What to produce => Each line below from the one containing "[98,534,176,546] dlf.clicked ->" through the one containing "-> [361,1144,492,1159] [133,1170,421,1186]" is to be given again exactly, and no line outside that span.
** Opening Provided material block **
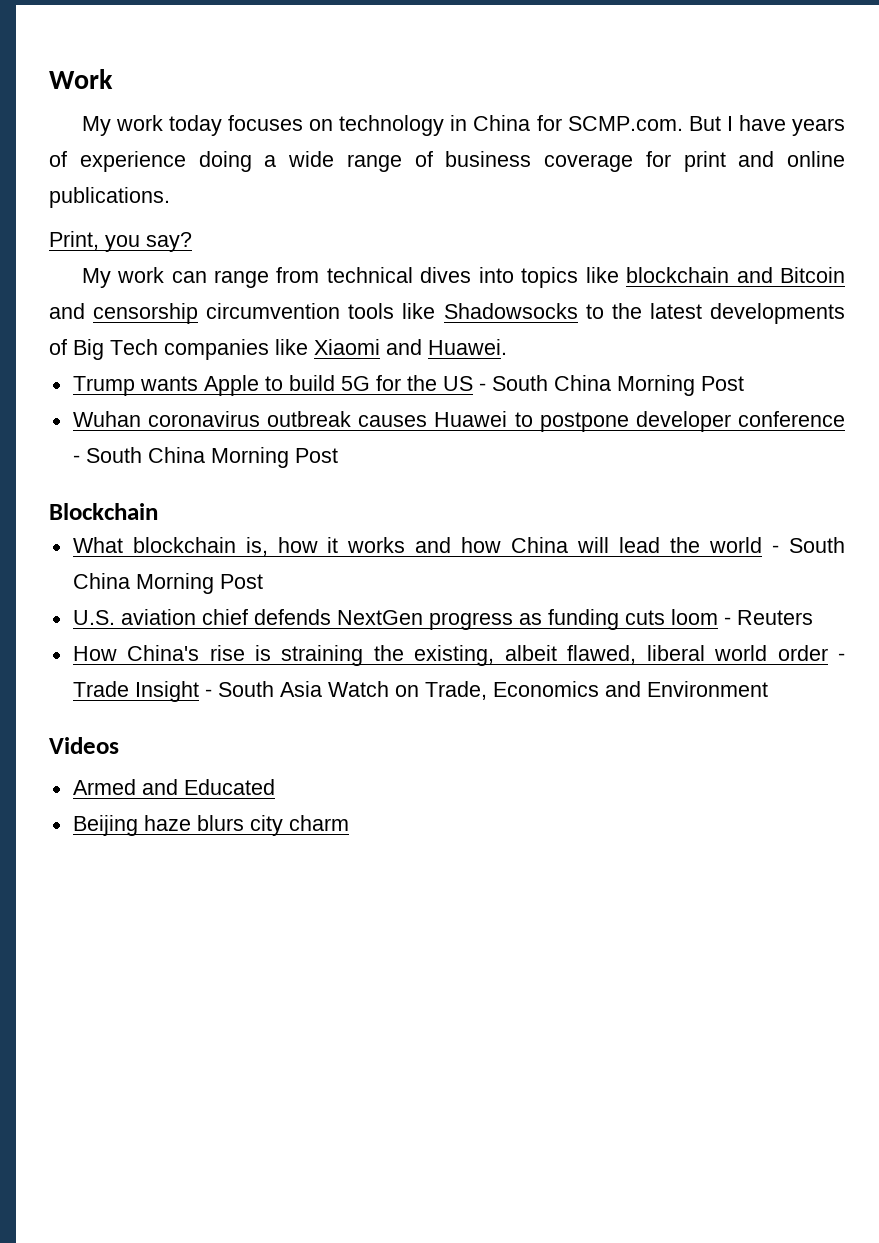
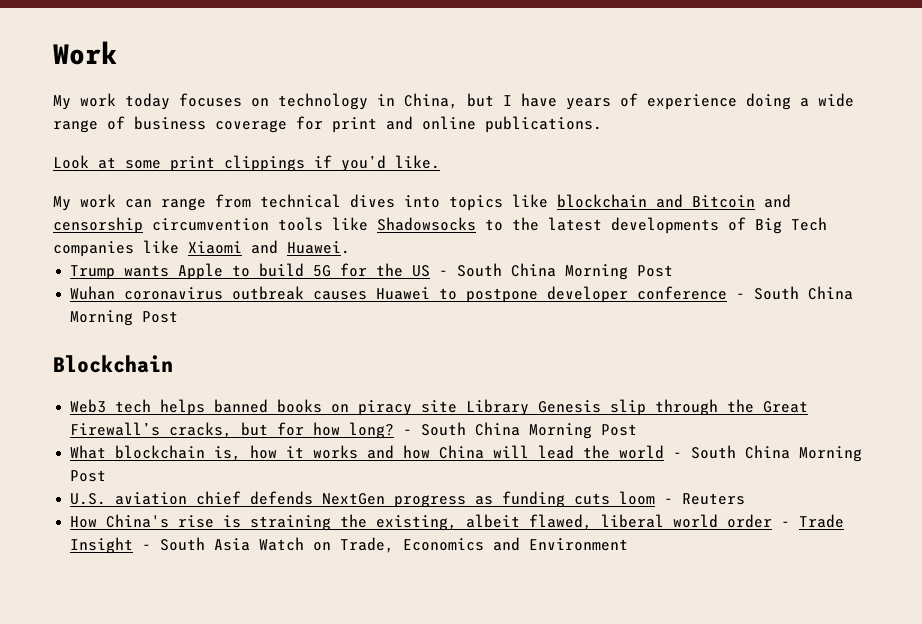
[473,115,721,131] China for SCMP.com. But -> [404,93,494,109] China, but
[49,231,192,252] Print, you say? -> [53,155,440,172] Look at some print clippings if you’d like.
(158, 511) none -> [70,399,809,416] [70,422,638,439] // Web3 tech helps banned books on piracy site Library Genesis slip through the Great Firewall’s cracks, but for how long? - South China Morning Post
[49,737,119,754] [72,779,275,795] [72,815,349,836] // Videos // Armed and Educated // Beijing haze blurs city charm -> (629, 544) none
** Closing Provided material block **
** Opening Provided material block **
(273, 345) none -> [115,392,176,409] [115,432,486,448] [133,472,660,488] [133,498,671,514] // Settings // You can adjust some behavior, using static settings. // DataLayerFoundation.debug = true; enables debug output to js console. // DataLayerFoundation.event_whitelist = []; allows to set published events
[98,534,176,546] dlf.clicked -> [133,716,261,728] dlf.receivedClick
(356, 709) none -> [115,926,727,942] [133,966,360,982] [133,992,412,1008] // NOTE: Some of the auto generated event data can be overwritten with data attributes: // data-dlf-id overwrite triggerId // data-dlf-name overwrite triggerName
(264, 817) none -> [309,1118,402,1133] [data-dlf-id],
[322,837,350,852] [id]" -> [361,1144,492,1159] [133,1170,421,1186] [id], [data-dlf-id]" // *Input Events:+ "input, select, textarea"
** Closing Provided material block **
The completed task =>
[98,534,176,546] dlf.clicked -> [133,716,261,728] dlf.receivedClick
(356, 709) none -> [115,926,727,942] [133,966,360,982] [133,992,412,1008] // NOTE: Some of the auto generated event data can be overwritten with data attributes: // data-dlf-id overwrite triggerId // data-dlf-name overwrite triggerName
(264, 817) none -> [309,1118,402,1133] [data-dlf-id],
[322,837,350,852] [id]" -> [361,1144,492,1159] [133,1170,421,1186] [id], [data-dlf-id]" // *Input Events:+ "input, select, textarea"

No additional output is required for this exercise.